The we'll-always-have-Selma-Alabama folks want to have a "discussion about race" because they think that they have the advantage.

But as Peggy Orenstein writes in yesterday's NY Times "Mixed Messenger .. What it means to have a biracial candidate running for president", it's time to think before we talk.

... Most Americans watching Barack Obama’s campaign, even those who don’t
support him, appreciate the historic significance of an African-American
president. But for parents like me, Obama, as the first biracial candidate,
symbolizes something else too: the future of race in this country, the paradigm
and paradox of its simultaneous intransigence and disappearance.

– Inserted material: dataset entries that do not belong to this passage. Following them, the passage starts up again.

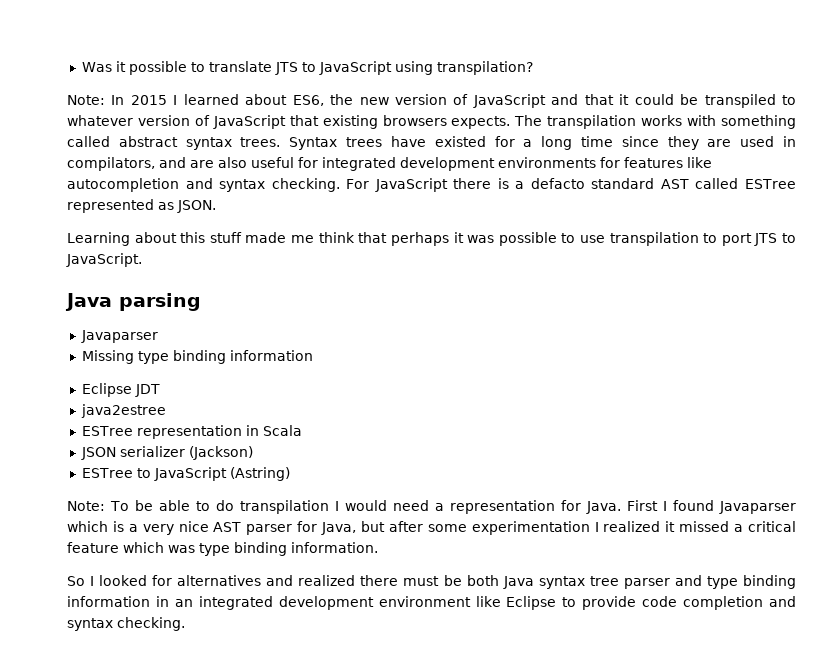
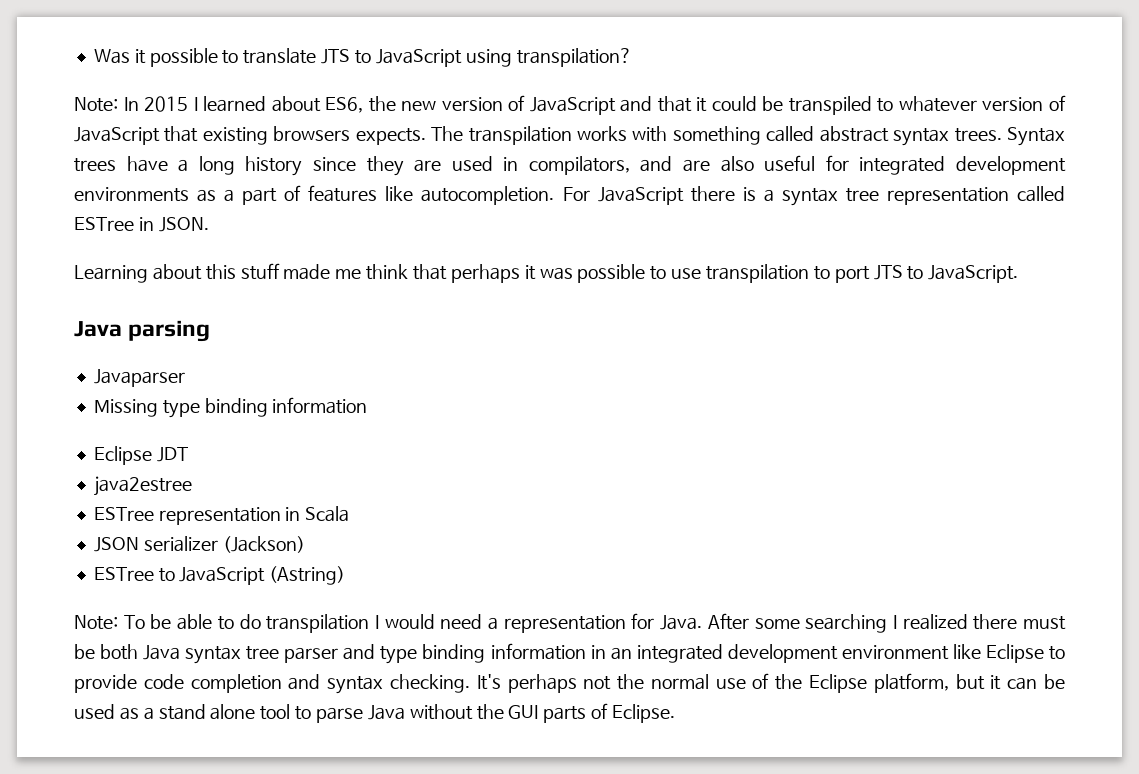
[434,136,515,147] existed for -> (168, 164) none
[580,136,613,147] time -> [245,156,303,176] history
[600,157,712,168] [67,178,340,192] for features like autocompletion and syntax checking. -> [197,185,555,205] as a part of features like autocompletion.
[530,178,797,189] [67,199,174,213] defacto standard AST called ESTree represented as -> [781,186,1065,206] [74,217,154,231] syntax tree representation called ESTree in
[627,500,797,514] [67,521,797,535] [67,542,378,556] [67,575,294,586] First I found Javaparser which is a very nice AST parser for Java, but after some experimentation I realized it missed a critical feature which was type binding information. // So I looked for alternatives and -> [707,613,897,633] After some searching I
(185, 624) none -> [476,673,1065,693] [74,703,676,723] It's perhaps not the normal use of the Eclipse platform, but it can be used as a stand alone tool to parse Java without the GUI parts of Eclipse.

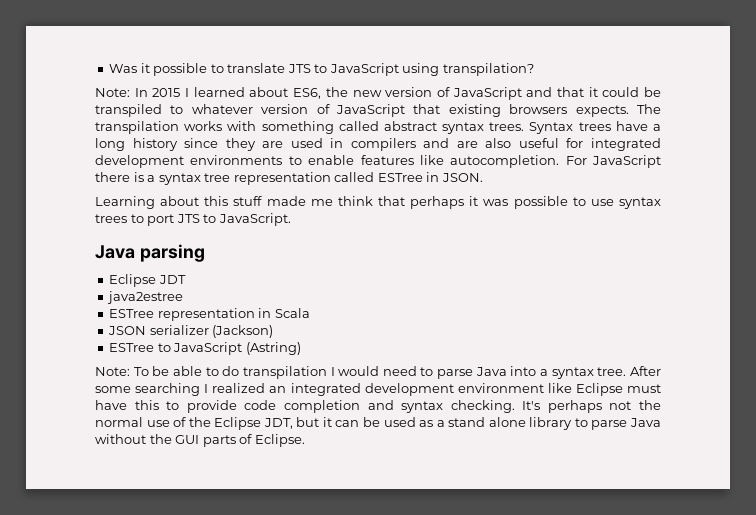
[528,156,630,175] compilators, -> [350,138,416,151] compilers
[197,185,302,205] as a part of -> [288,155,355,165] to enable
[706,264,810,283] transpilation -> [619,197,662,209] [95,214,127,223] syntax trees
[93,369,185,387] [93,397,368,418] // Javaparser // Missing type binding information -> (205, 253) none
[487,613,703,633] a representation for Java. -> [420,366,627,379] to parse Java into a syntax tree.
[973,614,1067,630] [74,643,606,664] there must be both Java syntax tree parser and type binding information in -> (266, 388) none
(1044, 653) none -> [627,384,662,393] [95,400,159,410] must have this
[873,673,949,693] platform, -> [263,418,293,429] JDT,
[260,704,291,720] tool -> [529,417,573,430] library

It’s true that, over the past months, Obama has
increasingly positioned himself as a black man. That’s understandable: insisting
on being seen as biracial might alienate African-American leaders and voters who
have questioned his authenticity. White America, too, has a vested interest in
seeing him as black it’s certainly a more exciting, more romantic and more
concrete prospect than the “first biracial president.” Yet, even as he proves
his black cred, it may be the senator’s dual identity, and his struggles to come
to terms with it, that explain his crossover appeal and that have helped him to
both embrace and transcend race, winning over voters in Birmingham, Iowa, as
well as Birmingham, Ala.

Mixed-race marriages were
illegal in at least 16 states when Obama was born, though the taboo was
historically inconsistent — white men could marry Asian women in some places,
for instance, while marriages like mine, which go the other way, were forbidden.
Since 1967, when those laws were declared unconstitutional, the rate of
interracial marriage among all groups has skyrocketed. And those couples have
children. Of the seven million Americans who identified themselves as mixed-race
in the 2000 census (the first in which it was possible to do so), nearly half
were under the age of 18. Almost 5 percent of Californians now identify
themselves as mixed-race; by comparison, fewer than 7 percent are
African-American. Hawaii, Obama’s childhood home, is the most diverse state in
the Union: 21 percent of residents identified as “Hapa,” a Hawaiian word meaning
“half” that has gone from being a slur against mixed-race Asians to a point of
pride — and has increasingly been adopted by multiracials of all kinds on the

But the rise of multiracialism is not all
Kumbaya choruses and “postracial” identity. The
N.A.A.C.P. criticized the census change, fearing
that since so few in the black community are of fully African descent, mass
attrition to a mixed-race option could threaten political clout and Federal
financing. Mexican-Americans, a largely mixed-race group, fought to be
classified as white during the first half of the 20th century; during the second
half, they fought against it. ...

In this morning's LA Times, Gregory Rodriguez writes "A brilliant bad speech ... Obama's rhetoric entangled him in race in exactly the wrong way"

In some ways, Barack Obama's speech on race last week was as
brilliant as it was nuanced. But for all its rhetorical beuaty, it was also an
enormous step backward and, in the end, a rather self-serving call for more
discussion about racial grievance in a country that has already done too much
talking. ...

But the race hustlers have embraced the one-drop rule. A real discussion would follow Orenstein's lead. Tiger Woods is not African-American. In America, we have cultural and "racial" blends that are much more interesting than we find in most places. Tribalism is poison and mixing "race" and politics is toxic. Discussion indeed.